▸ Exercise instructions
Pull each line holding the word "label" from the data.

--- Data for the task ---

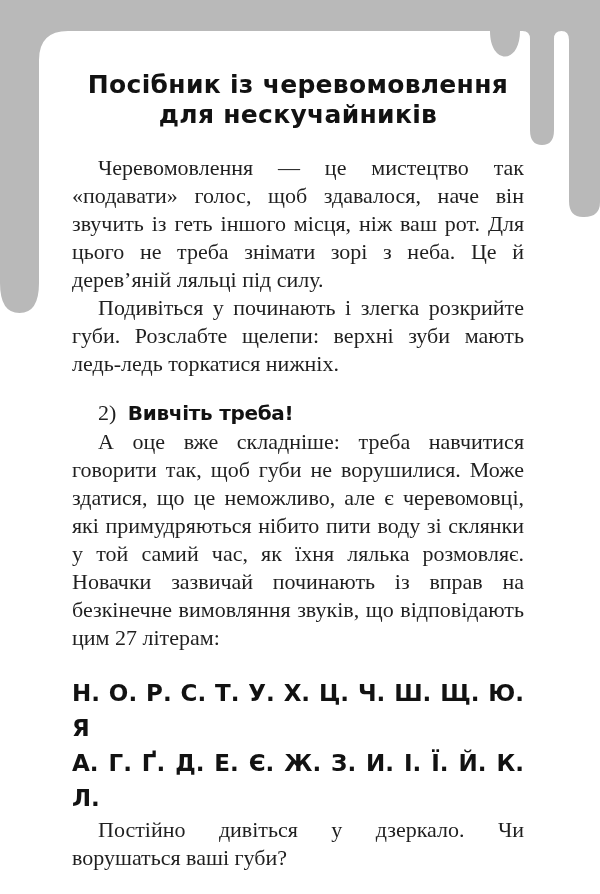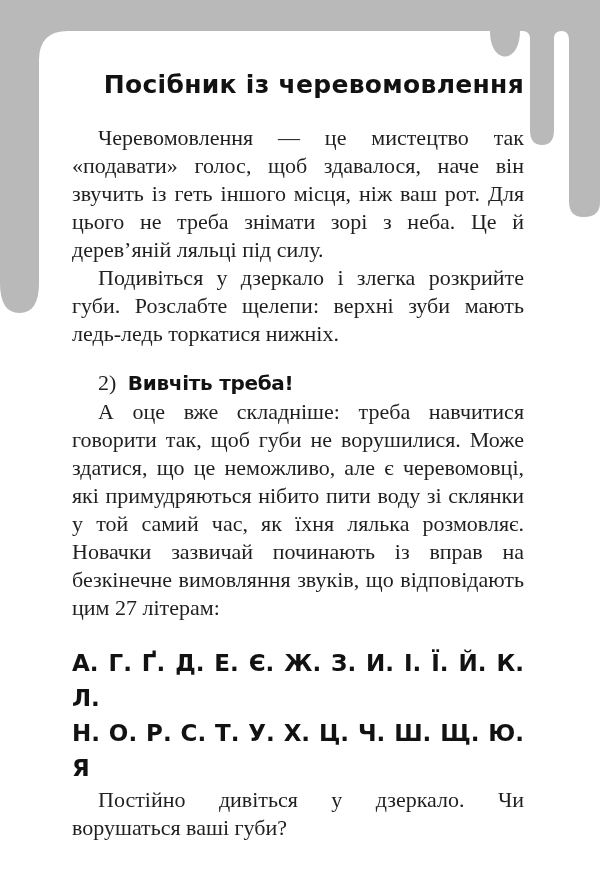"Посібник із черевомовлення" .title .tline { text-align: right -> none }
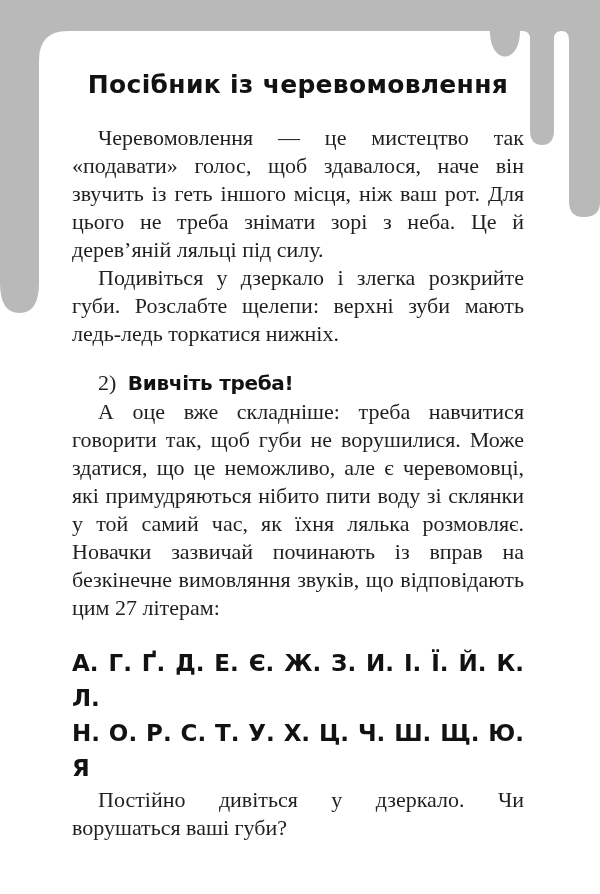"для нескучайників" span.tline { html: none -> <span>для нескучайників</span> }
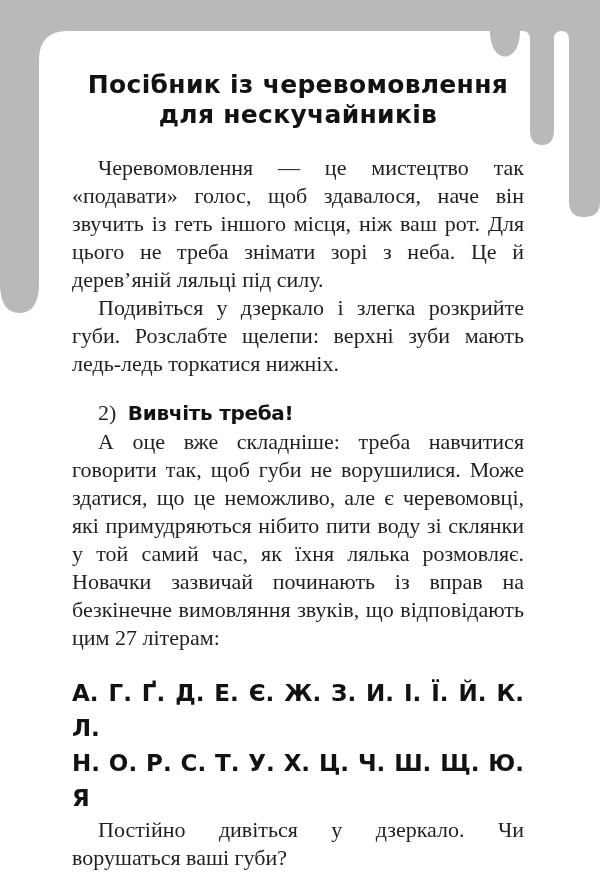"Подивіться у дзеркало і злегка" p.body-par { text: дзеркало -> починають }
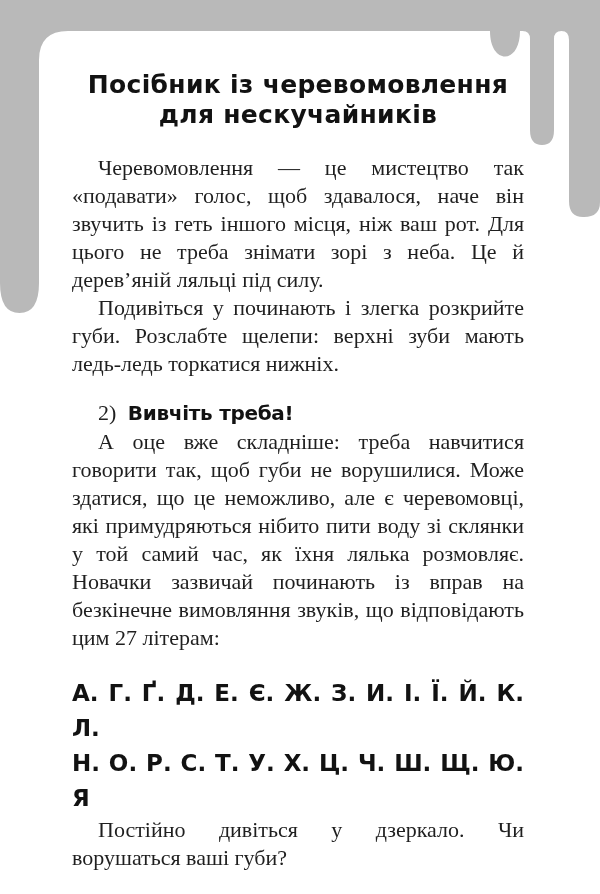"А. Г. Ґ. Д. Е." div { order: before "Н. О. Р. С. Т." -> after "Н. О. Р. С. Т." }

---
--- Data for the task ---

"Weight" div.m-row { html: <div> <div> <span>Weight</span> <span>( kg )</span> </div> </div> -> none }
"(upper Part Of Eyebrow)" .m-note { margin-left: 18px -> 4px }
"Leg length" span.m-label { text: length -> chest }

---
--- Data for the task ---

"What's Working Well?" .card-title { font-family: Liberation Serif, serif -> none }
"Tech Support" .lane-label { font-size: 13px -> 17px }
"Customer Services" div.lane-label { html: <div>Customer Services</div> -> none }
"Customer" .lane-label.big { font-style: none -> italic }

---

▸ Task output
"Leg length" span.m-label { text: length -> chest }
"Tech Support" .lane-label { font-size: 13px -> 17px }
"Customer Services" div.lane-label { html: <div>Customer Services</div> -> none }
"Customer" .lane-label.big { font-style: none -> italic }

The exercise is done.